XII

Qualcuno mi spieghi il problema.

Quel ragazzo deve avere dei seri disturbi della personalità, oltre che terribili e improvvisi sbalzi emotivi.

Il cambiamento può sembrare lieve, ma non lo è.

Mi saluta solo se deve, evita il mio sguardo e mantiene costantemente quell'espressione affranta.

Andrea Ragone, spiegami cosa devo fare con te.

A parte questo noto un lieve cambiamento da parte della mamma, infatti dopo che Marco è venuto a trovarla a casa mia, sembra che curi un po' di più il suo aspetto.
Quando è entrato in casa ho visto i suoi occhi stanchi dilatarsi leggermente, per poi andargli incontro mentre si sistemava le ciocche disordinate dietro ai capelli, imbarazzata.

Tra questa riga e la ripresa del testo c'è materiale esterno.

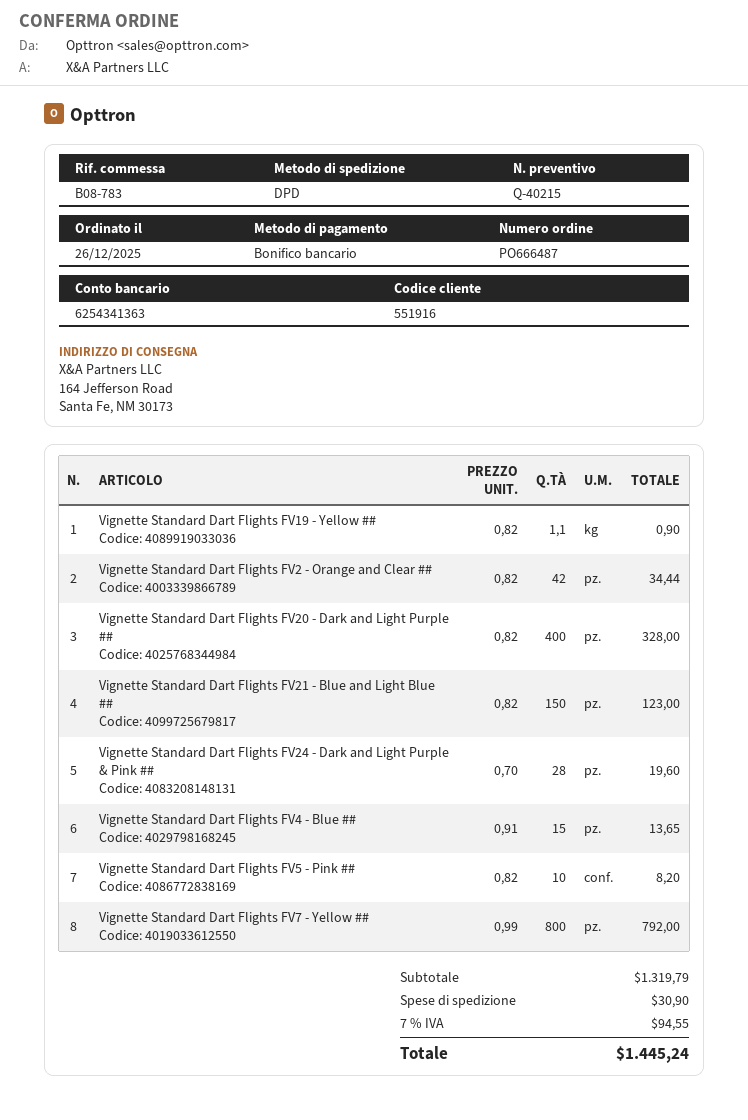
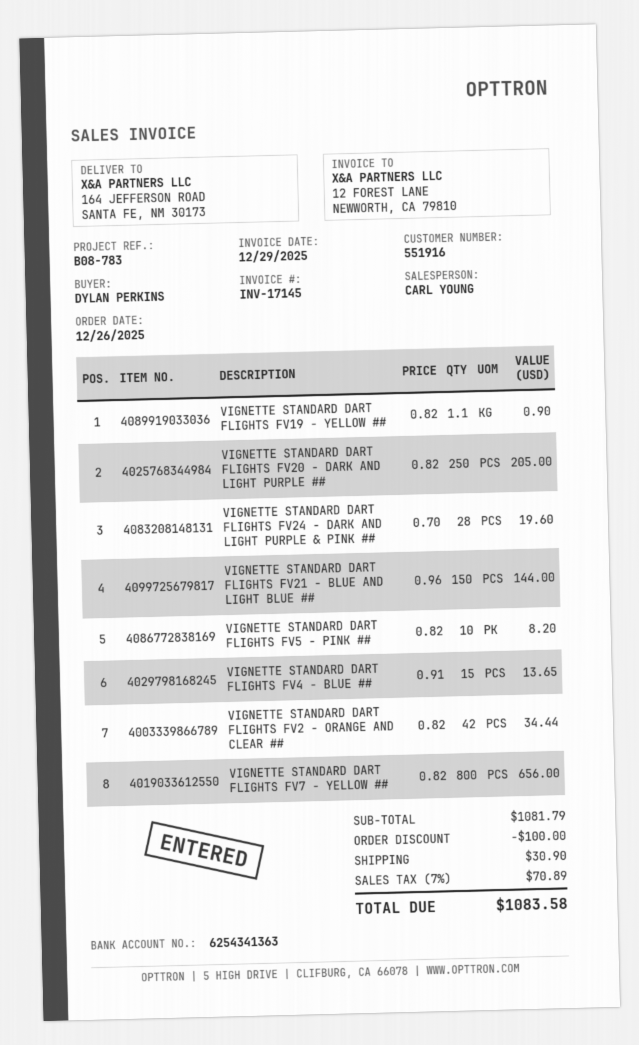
Vignette Standard Dart Flights FV20 - Dark and Light Purple ##: 400 x 0.82 = 328.00 -> 250 x 0.82 = 205.00
Vignette Standard Dart Flights FV21 - Blue and Light Blue ##: 150 x 0.82 = 123.00 -> 150 x 0.96 = 144.00
Vignette Standard Dart Flights FV7 - Yellow ##: 800 x 0.99 = 792.00 -> 800 x 0.82 = 656.00
subtotal: 1319.79 -> 1081.79
discount: none -> 100.00
tax: 7% = 94.55 -> 7% = 70.89
total: 1445.24 -> 1083.58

Ha sorriso tanto, e ne sono felice.

Peccato che adesso quell'altro idiota sembri avercela con me.
Ma, come le prime volte, lo torturerò finché non si deciderà a conversare con me.

«Ehi», dico appoggiando un gomito al banco e guardandolo.
«Ciao», pronuncia sveltivo per poi allontanarsi.

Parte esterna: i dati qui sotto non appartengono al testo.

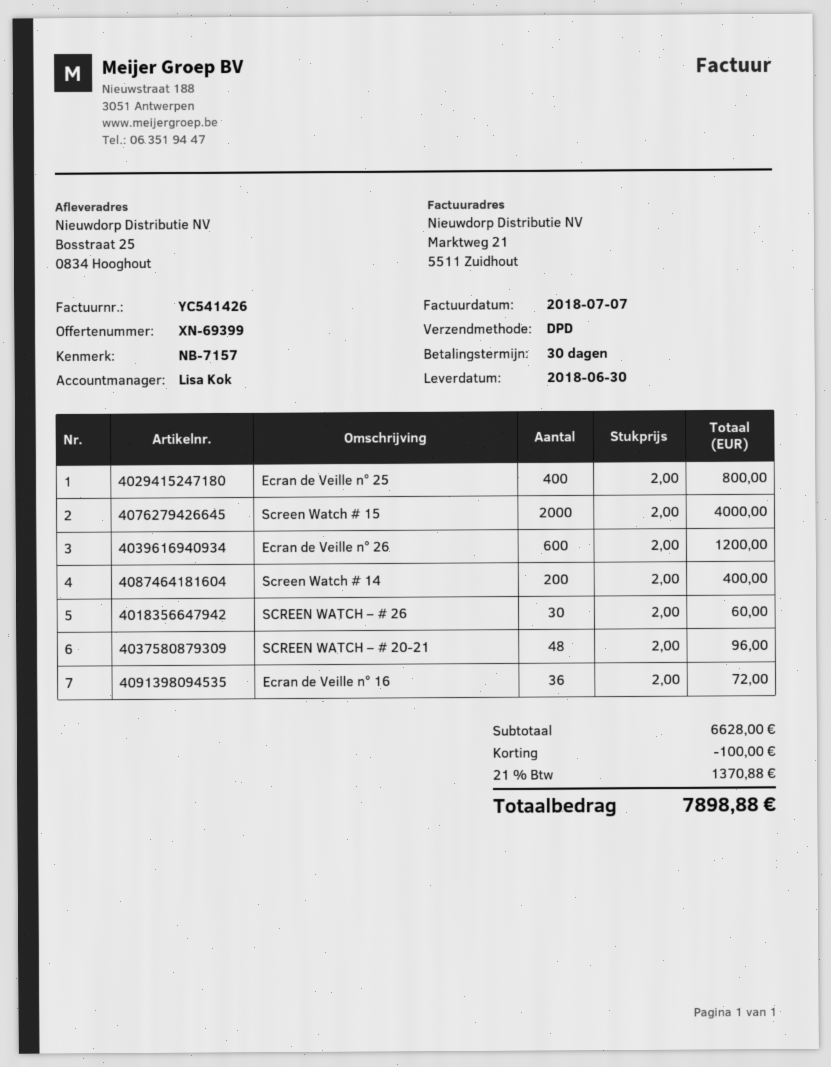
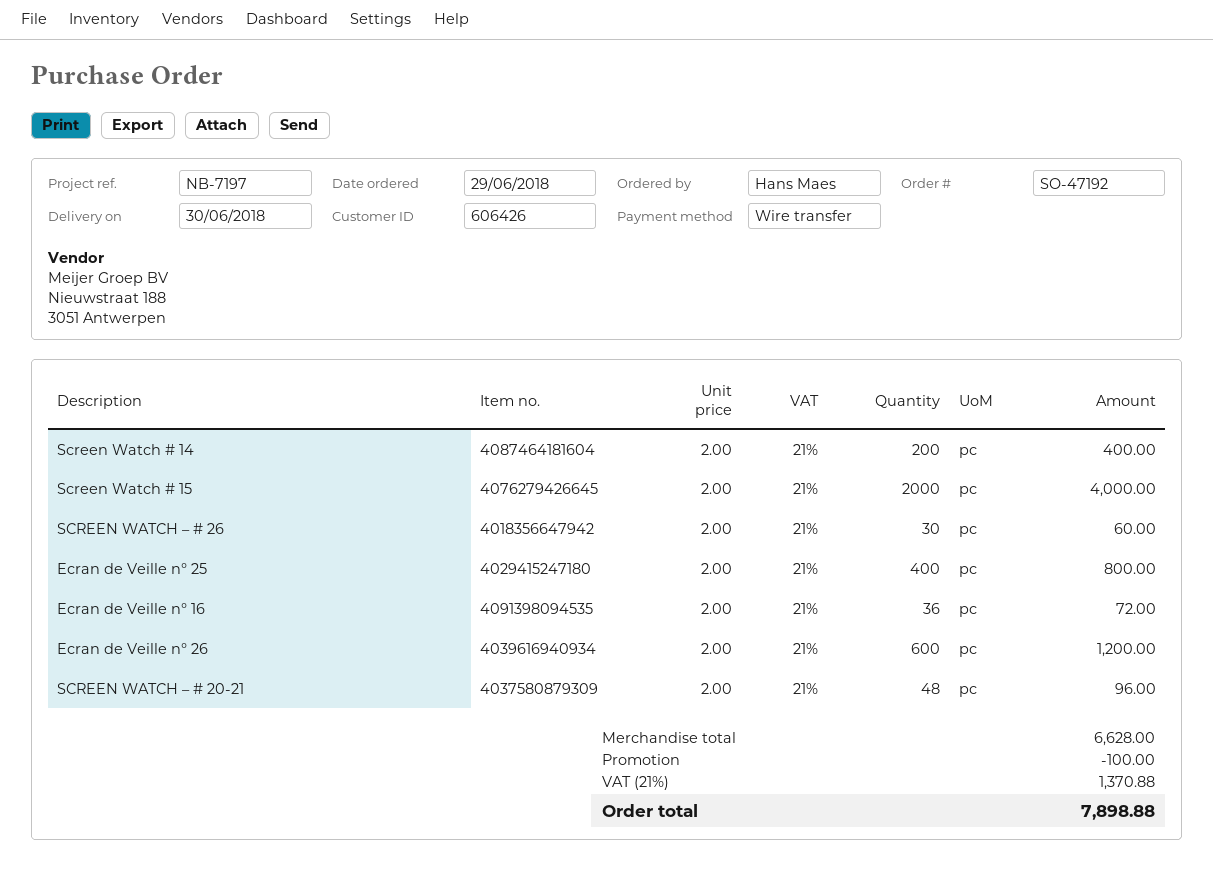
reference: NB-7157 -> NB-7197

L'utilità dei nostri discorsi si è ridotta più o meno a questo.

È pallido e sembra stanco, dunque per consolarmi penso che potrebbe essere solo questo il motivo del suo essere schivo.

Quando arrivo a casa non vedo mia madre, perciò busso alla porta della sua stanza e apro leggermente.
È sdraiata sul letto e mi dà le spalle.

«Hai già mangiato?», domando.
«No».
«Va bene, preparo qualcosa, perché fra poco dobbiamo andare».

Riguardo alla macchina le ho detto la verità.
Circa.
Sa che è rotta, e poiché non possiamo comprarne una nuova l'accompagno al lavoro per non farla andare da sola.

«Oggi non vado al lavoro».

Sentita questa frase sbarro gli occhi e mi avvicino a lei, che è ancora girata dall'altra parte.
«Sì che ci vai», ordino stizzito.
«Non me la sento».
«Non puoi farmi questo», e stringo i pugni fino a sentire dolore.
Mi fa male il braccio, sono costantemente stanco e affamato, non ricordo l'ultima volta in cui ho fatto una bella dormita.
«Perché?», domanda facendomi innervosire ulteriormente.
«Perché io mi sto ammazzando di lavoro per pagare i debiti tuoi e di papà!», urlo.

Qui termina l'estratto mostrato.